Basically, the authors believe it's higher than we thought.

"*Highlights*•IBDmix detects archaic ancestry without using a modern human reference population•African individuals have a stronger Neanderthal ancestry signal than previously thought•Evidence of back-to-Africa migrations contributing to Neanderthal ancestry in Africans•Variation in non-African Neanderthal ancestry has been overestimated

*Summary*Admixture has played a prominent role in shaping patterns of human genomic variation, including gene flow with now-extinct hominins like Neanderthals and Denisovans. Here, we describe a novel probabilistic method called IBDmix to identify introgressed hominin sequences, which, unlike existing approaches, does not use a modern reference population. We applied IBDmix to 2,504 individuals from geographically diverse populations to identify and analyze Neanderthal sequences segregating in modern humans. Strikingly, we find that African individuals carry a stronger signal of Neanderthal ancestry than previously thought. We show that this can be explained by genuine Neanderthal ancestry due to migrations back to Africa, predominately from ancestral Europeans, and gene flow into Neanderthals from an early dispersing group of humans out of Africa. Our results refine our understanding of Neanderthal ancestry in African and non-African populations and demonstrate that remnants of Neanderthal genomes survive in every modern human population studied to date.

*Graphical Abstract*



Razib Khan's piece on it:

https://www.gnxp.com/WordPress/2020/...medium=twitter

"Whether you believe this paper on its own is conditional on how deeply you can grok the methods. Honestly I don’t know if I trust myself to render any judgment until I’ve replicated the whole analysis pipeline. Intuition doesn’t come from a priori.That being said, in light of other factors and our general understanding of hominin gene flow this is a highly plausible result. They conclude that “A model that combines both of these events, elevated back migration and human-to-Neanderthal gene flow, matches the empirical data best across all features.” Gene flow from neo-African modern humans into Neanderthals seems very likely. Similarly, it is quite possible that there was widespread Eurasian back migration into Africa. But, that back migration was _West Eurasian._
_The “problem” with the older models is that it simply assumed that groups such as the Yoruba had no Neanderthal ancestry, presupposing a particular model of paleoanthropological gene flow where Africa is purely a source, rather than also a sink. Assume nothing!"_

----------


## Ygorcs

So what do you think is the most likely explanation? Neanderthals moving into Africa (they were in the Levant for millennia after millennia after all)? Modern Humans moving into West Asia and later coming back after an unsuccessful colonization attempt? Both things in different time periods?

----------


## Angela

> So what do you think is the most likely explanation? Neanderthals moving into Africa (they were in the Levant for millennia after millennia after all)? Modern Humans moving into West Asia and later coming back after an unsuccessful colonization attempt? Both things in different time periods?

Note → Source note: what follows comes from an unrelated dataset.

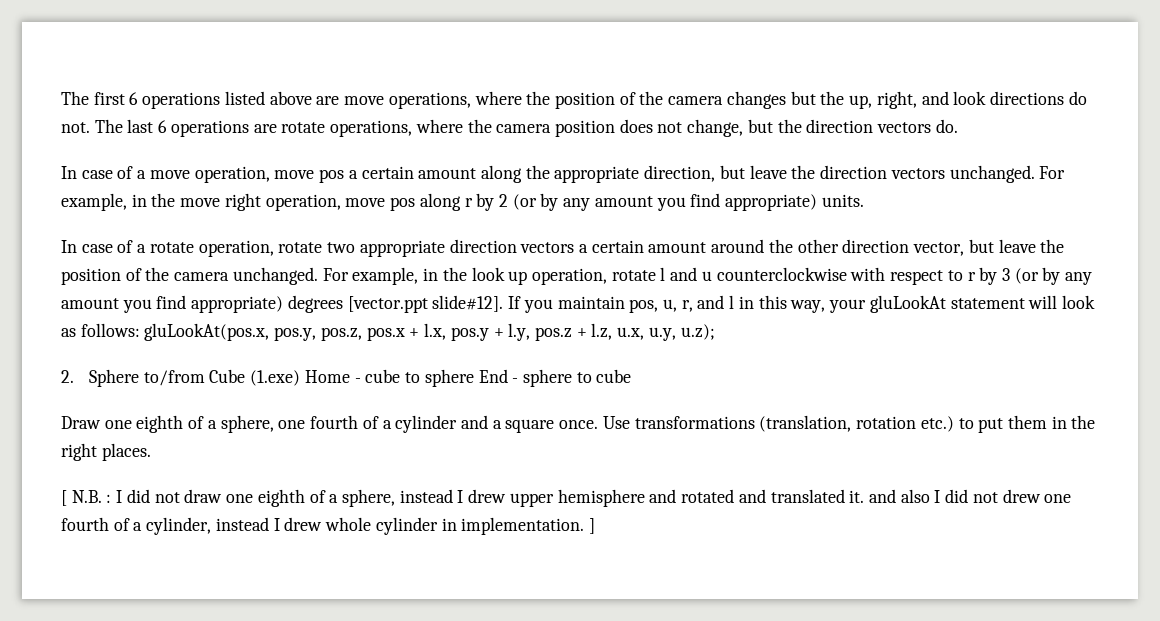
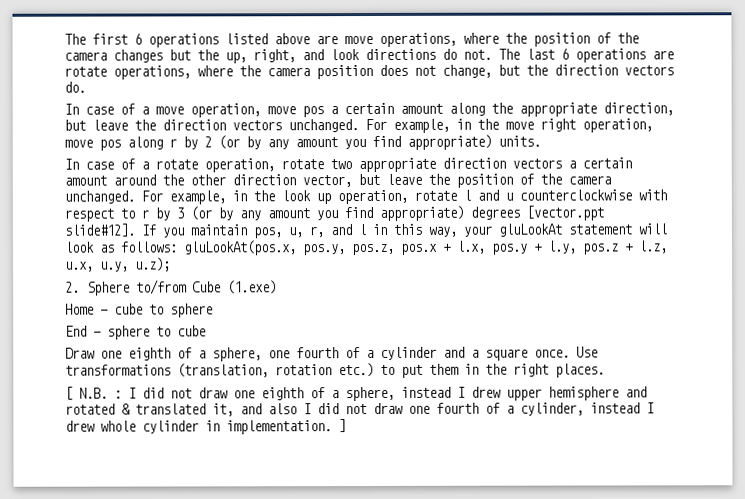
(301, 378) none -> (277, 287) //
(474, 378) none -> (213, 310) //
[738,489,865,503] and translated it. -> [121,403,234,417] & translated it,
[1002,489,1041,503] drew -> [373,402,403,414] draw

I think the authors are going for both scenarios, don't you? 

Whether the Neanderthals moved into Africa or not I don't know. Perhaps there's room for a scenario where the Neo-African went into Neanderthals involved some movement by Neo-Africans into the Levant. It depends whether there have been any Neanderthal signs in Africa, say, Egypt at all, although given the conditions it may have happened and we just haven't found the evidence.

----------


## bicicleur

> I think the authors are going for both scenarios, don't you? 
> 
> Whether the Neanderthals moved into Africa or not I don't know. Perhaps there's room for a scenario where the Neo-African went into Neanderthals involved some movement by Neo-Africans into the Levant. It depends whether there have been any Neanderthal signs in Africa, say, Egypt at all, although given the conditions it may have happened and we just haven't found the evidence.

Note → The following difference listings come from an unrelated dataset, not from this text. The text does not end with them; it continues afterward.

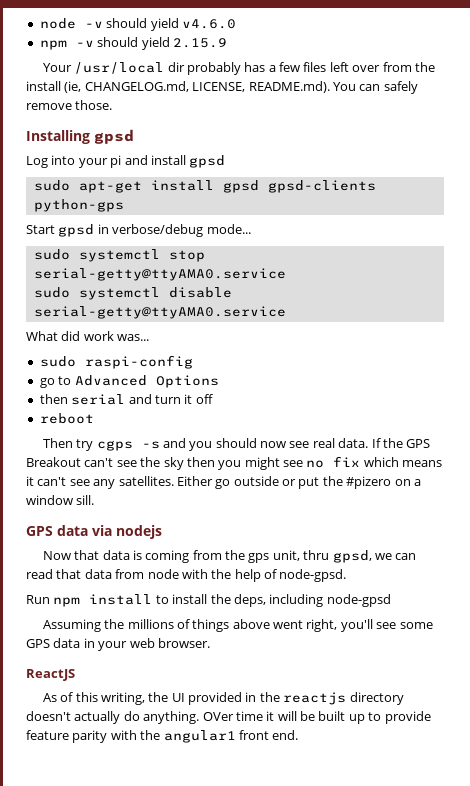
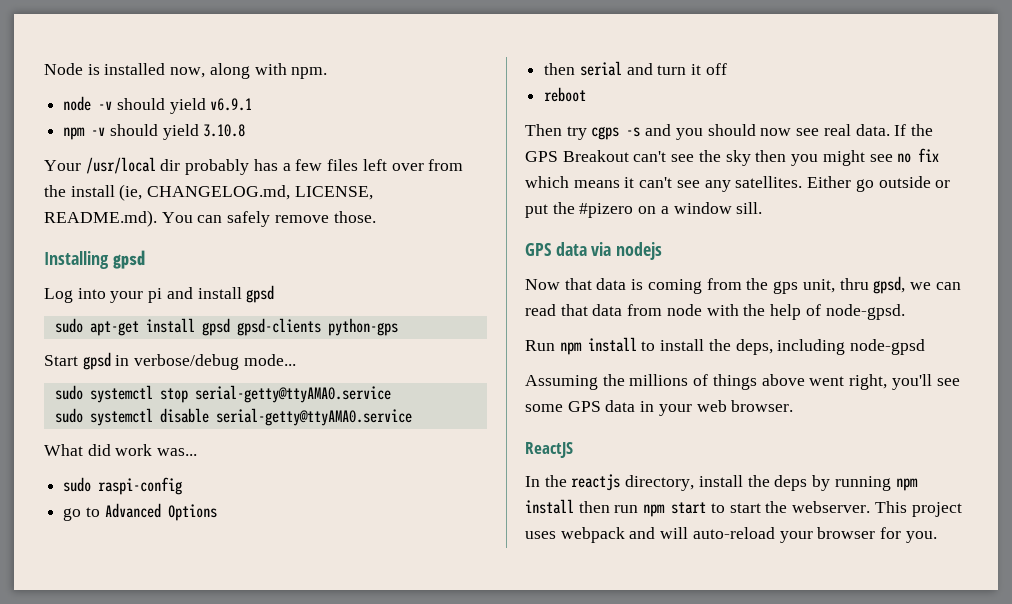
(39, 23) none -> [44,63,328,79] Node is installed now, along with npm. //
[181,19,236,29] v4.6.0 -> [210,98,253,111] v6.9.1
[172,38,227,48] 2.15.9 -> [203,124,246,137] 3.10.8
[42,692,404,705] [26,711,431,724] [26,730,299,743] As of this writing, the UI provided in the reactjs directory doesn't actually do anything. OVer time it will be built up to provide feature parity with the angular1 front end. -> [525,474,918,491] [525,499,962,517] [525,527,937,543] In the reactjs directory, install the deps by running npm install then run npm start to start the webserver. This project uses webpack and will auto-reload your browser for you.

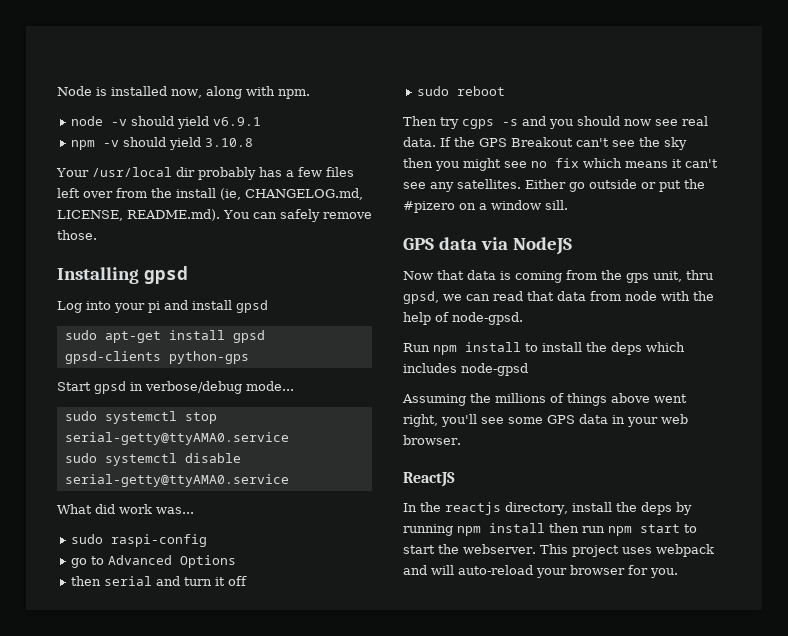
(727, 69) none -> [417,86,450,96] sudo
[616,242,663,260] nodejs -> [513,237,573,255] NodeJS
[735,339,846,355] deps, including -> [611,342,685,355] [403,363,457,373] deps which includes

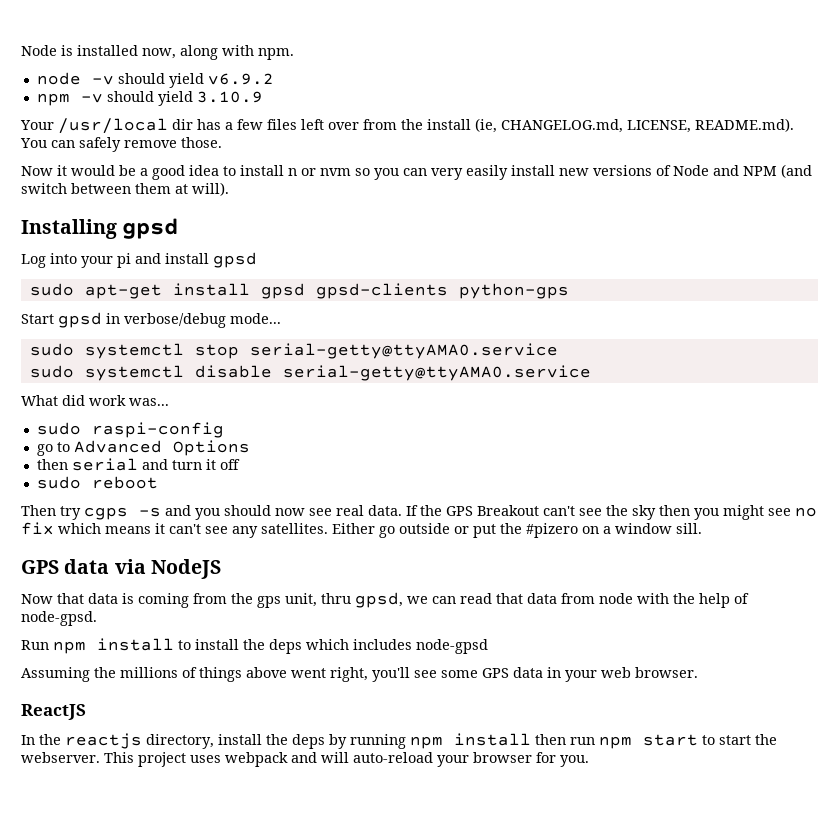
[213,117,262,126] v6.9.1 -> [207,73,274,85] v6.9.2
[205,138,254,147] 3.10.8 -> [196,91,263,103] 3.10.9
[197,167,256,180] probably -> (193, 124) none
(97, 235) none -> [21,164,812,180] [21,182,229,196] // Now it would be a good idea to install n or nvm so you can very easily install new versions of Node and NPM (and switch between them at will).

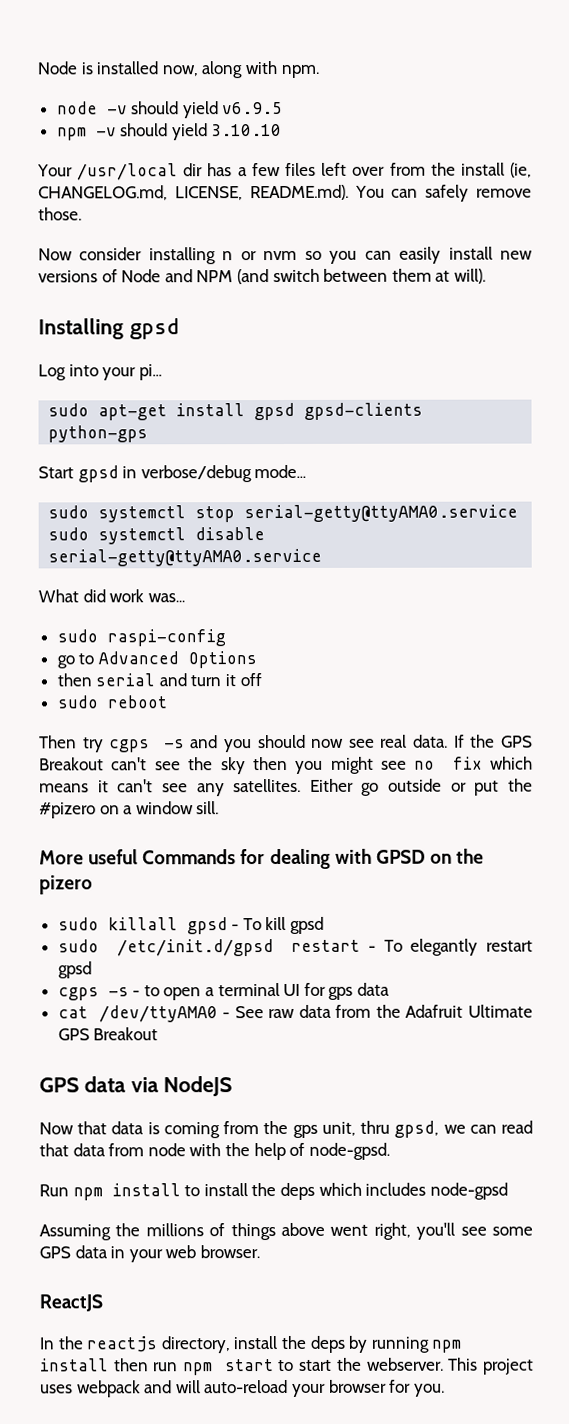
[207,73,274,85] v6.9.2 -> [222,102,284,115] v6.9.5
[196,91,263,103] 3.10.9 -> [211,124,283,137] 3.10.10
[57,165,284,180] it would be a good idea to install -> [79,247,216,265] consider installing
[431,168,463,180] very -> (392, 255) none
[117,252,257,268] pi and install gpsd -> [138,364,162,381] pi...
(702, 528) none -> [39,848,485,870] [39,875,93,895] [57,916,325,935] [57,938,533,957] [57,961,92,979] [57,982,391,1001] [57,1004,533,1023] [57,1027,159,1041] // More useful Commands for dealing with GPSD on the pizero // sudo killall gpsd - To kill gpsd // sudo /etc/init.d/gpsd restart - To elegantly restart gpsd // cgps -s - to open a terminal UI for gps data // cat /dev/ttyAMA0 - See raw data from the Adafruit Ultimate GPS Breakout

modern humans were found 185 ka in the Levant, and even 210 ka in Greece now
and Neanderthals were found in the same area

yes, modern humans went back and forth in and out of Africa since 210 ka
as David Reich pointed out in his book, it is even conceivable that modern humans were not born in Africa, but in Eurasia

----------


## Gnarl

> So what do you think is the most likely explanation? Neanderthals moving into Africa (they were in the Levant for millennia after millennia after all)? Modern Humans moving into West Asia and later coming back after an unsuccessful colonization attempt? Both things in different time periods?

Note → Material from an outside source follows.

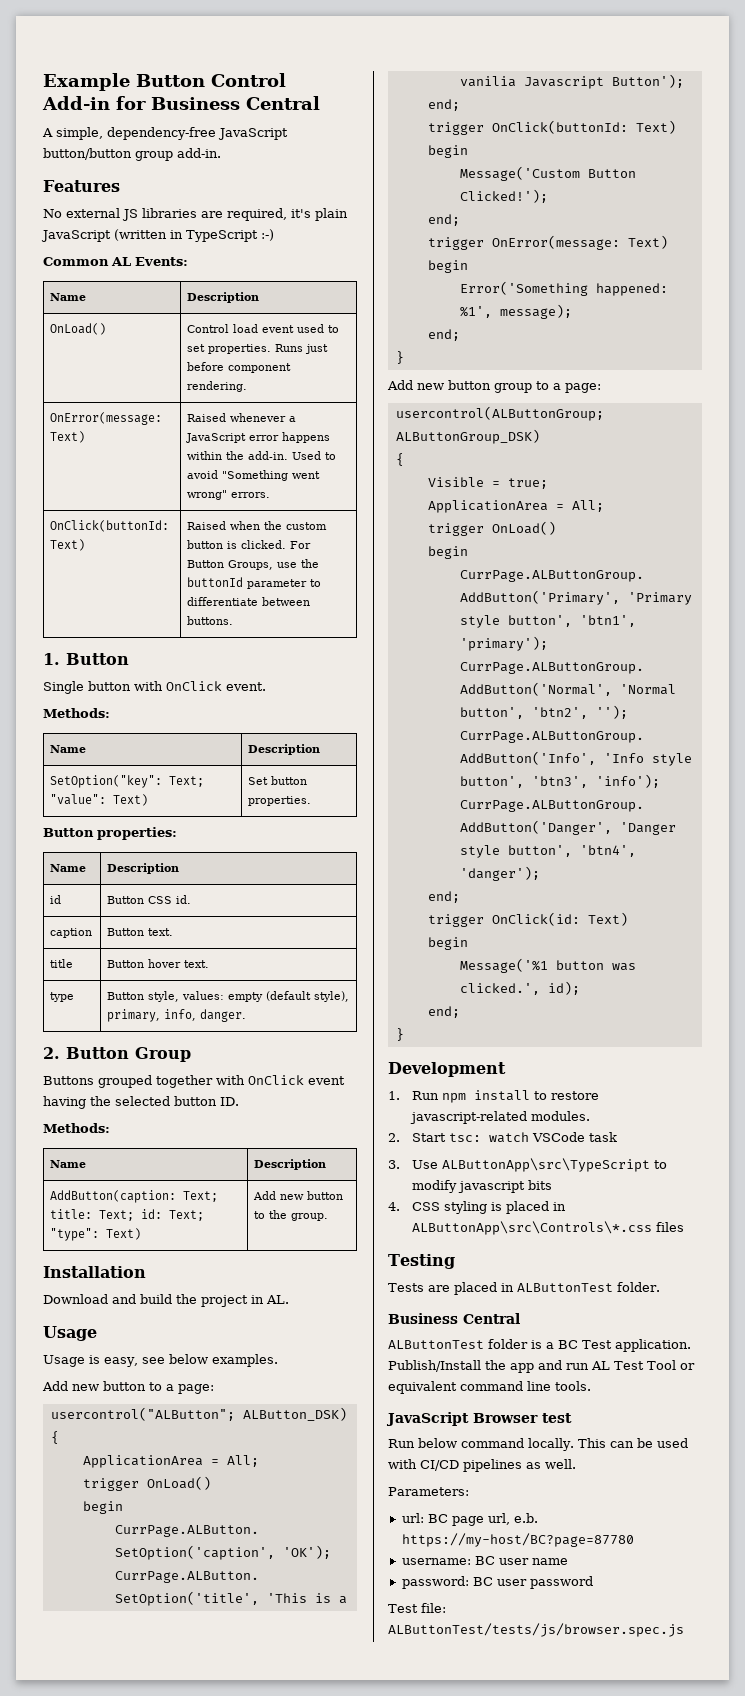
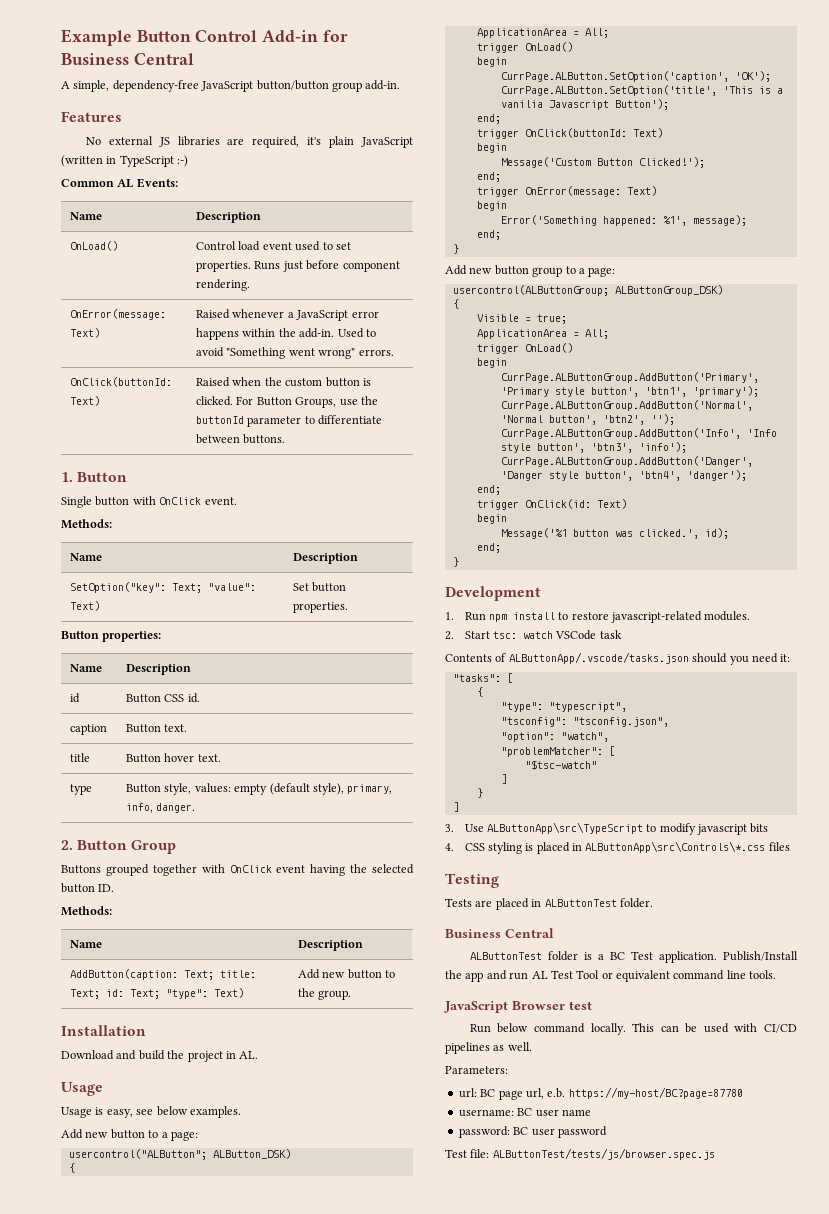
(617, 1137) none -> [445,652,791,665] [452,673,513,683] [476,687,483,697] [500,702,627,712] [500,717,669,727] [500,732,609,742] [500,746,615,757] [524,760,597,770] [500,774,507,784] [476,788,483,798] [452,802,459,812] // Contents of ALButtonApp/.vscode/tasks.json should you need it: // "tasks": [ // { // "type": "typescript", // "tsconfig": "tsconfig.json", // "option": "watch", // "problemMatcher": [ // "$tsc-watch" // ] // } // ]

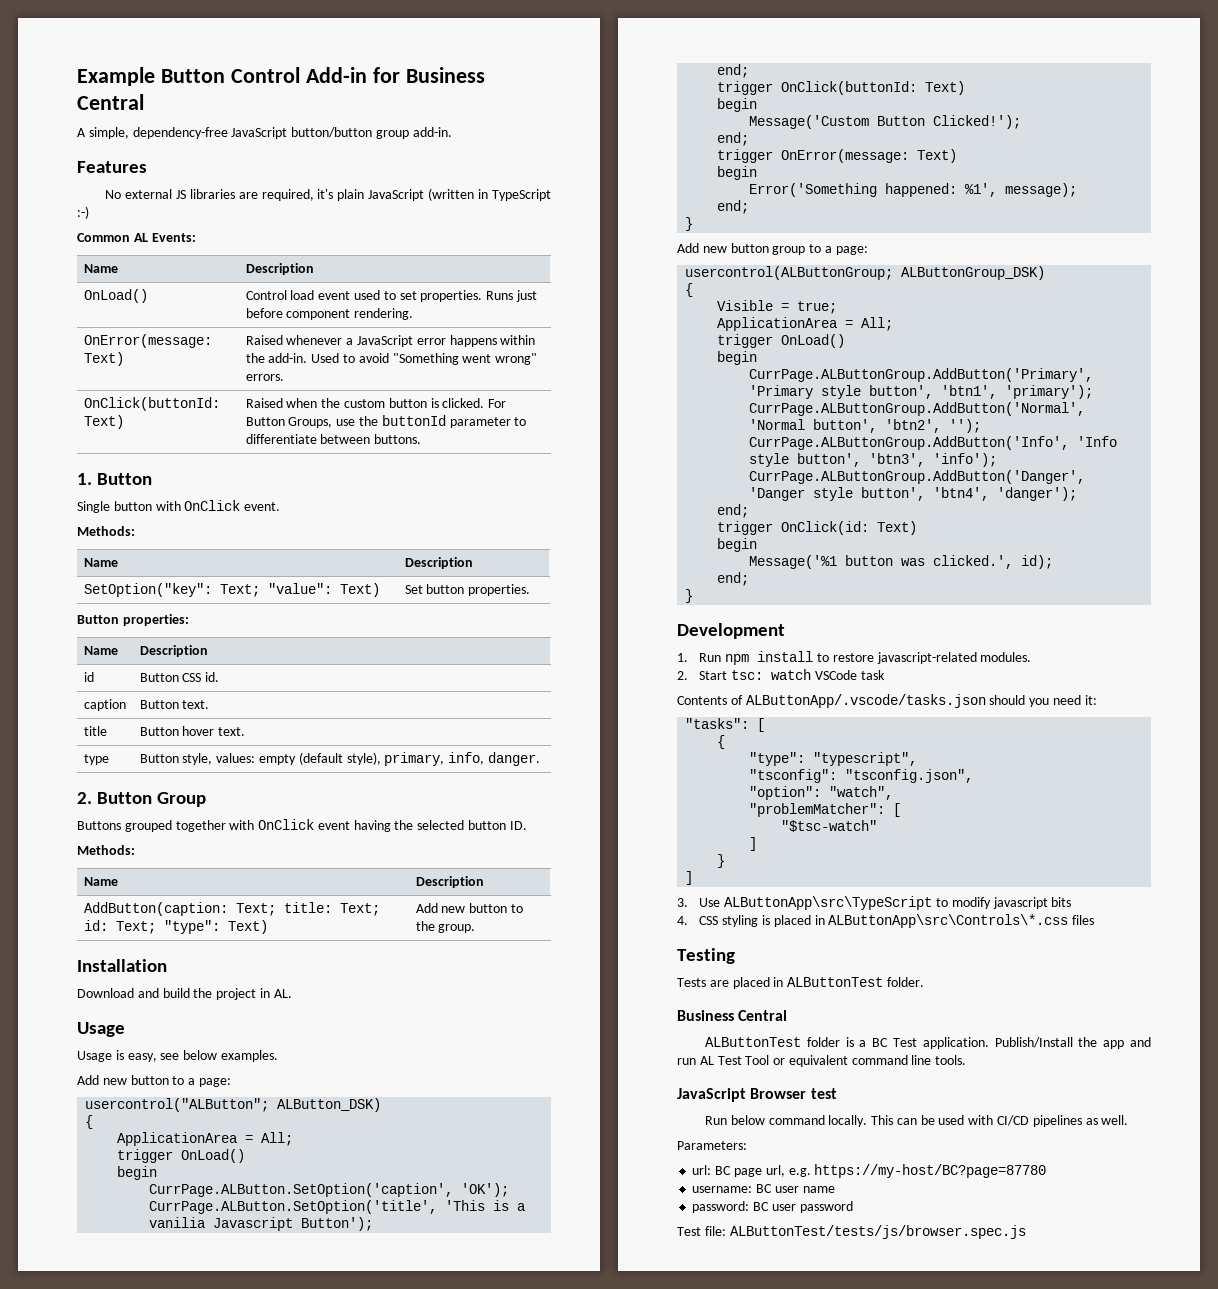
[547,1088,566,1098] e.b. -> [788,1168,811,1177] e.g.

From my reading they are saying its back migration from Western Eurasia.

----------


## Palermo Trapani

Gnarl: I read the paper as well and yes I agree it is Western Eurasian. Chen et al (2020) also document that the differences in Neanderthal admixture in Europeans and Asians is not as high as previously documented. As Angela noted in post #1, most of the prior research has assumed a source population in Sub-Saharan Africa (e.g., San) as having zero Neanderthal admixture since they did not directly breed with them. In a recent article in the Scientist (See link below) Prof. Tony Capra of Vanderbilt stated that the assumption of zero admixture in modern Sub-Saharan Africans failed to consider that Europeans with Neanderthal and Sapien admixture could have migrated back to Sub-Saharan Africa, which this study documents did happen and has also according to Professor Akey of Princenton resulted in an overestimation of Neanderthal DNA across the board for all modern Human populations. See linked article for source and further discussion. 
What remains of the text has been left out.